If you support the British cricket team, then fine, you belong to us; if you don't you don't, you don't.

Fair enough, you might say, isn't a nation precisely that; the totality of those who feel they belong to it? No, because it depends, alas, whether the rest of the nation agrees.

Ireland's troubles threatened the British state and because of our reaction, it threatened British society. It threatened the decent society in my country.

Today Scotland's tribal troubles, threaten the state. They could break away, they are all in one place, but they don't threaten society because we would not react as we did in the past.

Britons Asians and West Indians. may be unhappy, but they don't threaten either society, or the state; the threat comes from the white sub- clan that rejects them. That is a threat, though, to society. It need not threaten the state.

The German nation state was perfectly capable, hideously capable, of dealing with the Jewish question. Given the political will, the force, the readiness to use it, today's nation state is as capable as ever it was of resisting divisions of tribalism, but do we want to at that price.

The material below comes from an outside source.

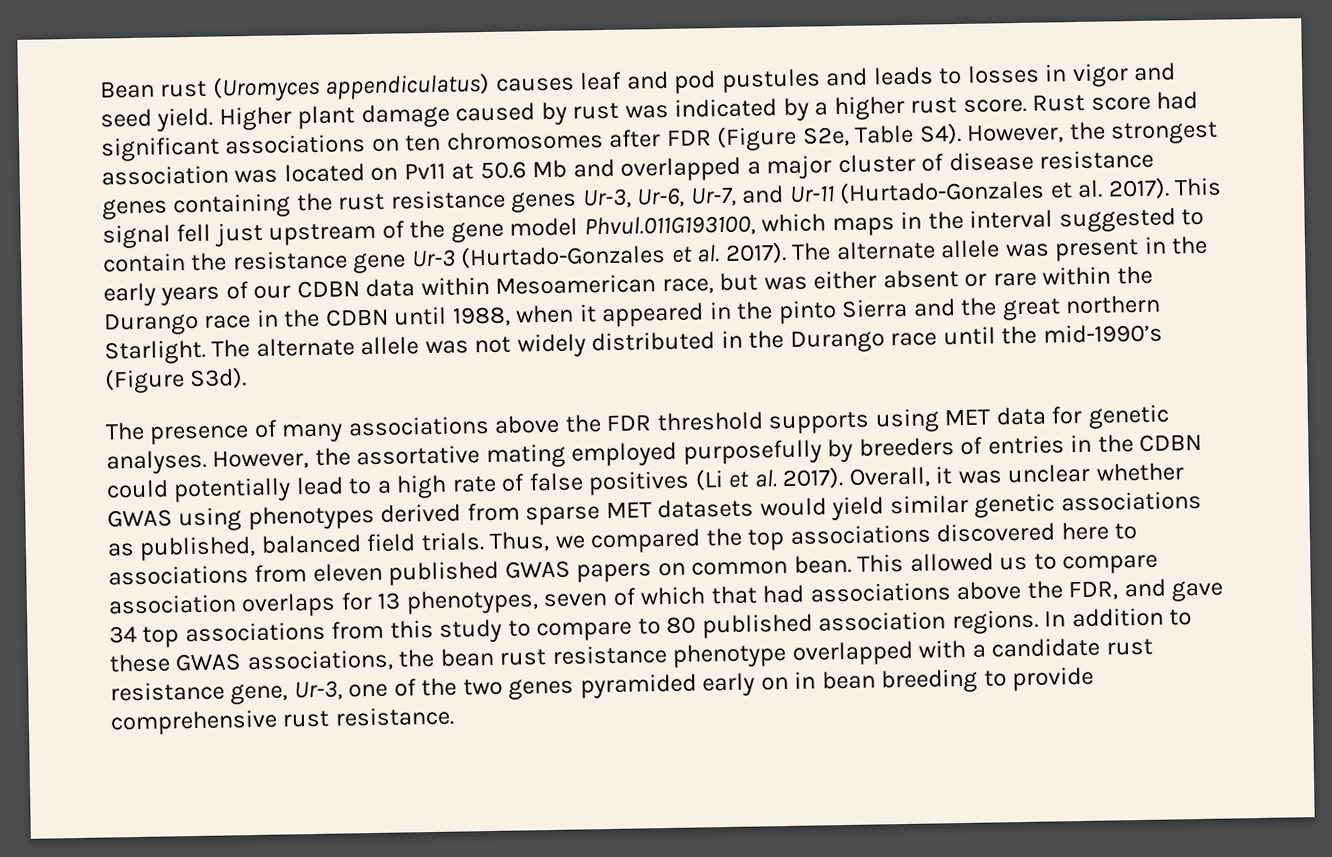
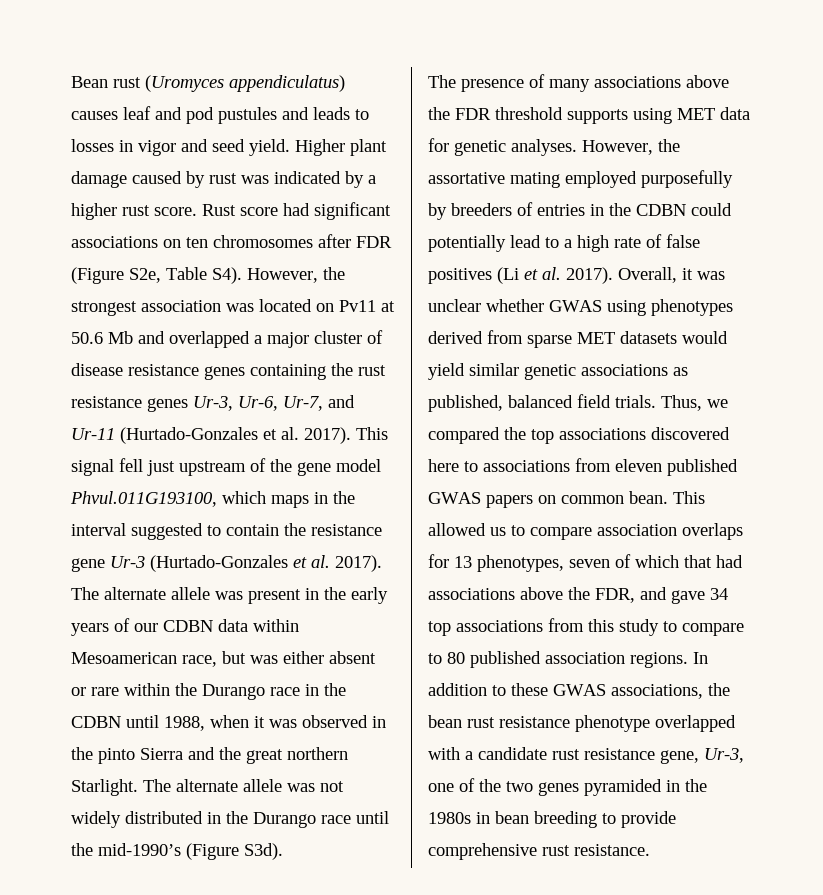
- The alternate allele was present in the early years of our CDBN data within Mesoamerican race, but was either absent or rare within the Durango race in the CDBN until 1988, when it appeared in the pinto Sierra and the great northern Starlight.
+ The alternate allele was present in the early years of our CDBN data within Mesoamerican race, but was either absent or rare within the Durango race in the CDBN until 1988, when it was observed in the pinto Sierra and the great northern Starlight.
- In addition to these GWAS associations, the bean rust resistance phenotype overlapped with a candidate rust resistance gene, Ur-3, one of the two genes pyramided early on in bean breeding to provide comprehensive rust resistance.
+ In addition to these GWAS associations, the bean rust resistance phenotype overlapped with a candidate rust resistance gene, Ur-3, one of the two genes pyramided in the 1980s in bean breeding to provide comprehensive rust resistance.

Do you want the political will to murder Jews, or Black men, or Quebecers, or I don't know who? Well, I certainly don't.

I think that we have to accept the nation state, when it is faced with that kind of demand, must give way. My Scottish brothers want to go, I could be sorry, I was brought up there, but I will say let them.

Now, of course, that is not what Abraham Lincoln thought. but the price he was prepared to pay a century and half ago, I don't think we should pay.

This is where the modern nation state differs from the past. The threat is the same, our response is and should be different. The state has to yield for the sake of society.

You may say, well, Europe states are doomed. I don't think they are, if we learn to yield enough and fast enough.

I think that a century from now, you will still see most West European states much more autonomous, much more regionally, but I still think you will see us in existence.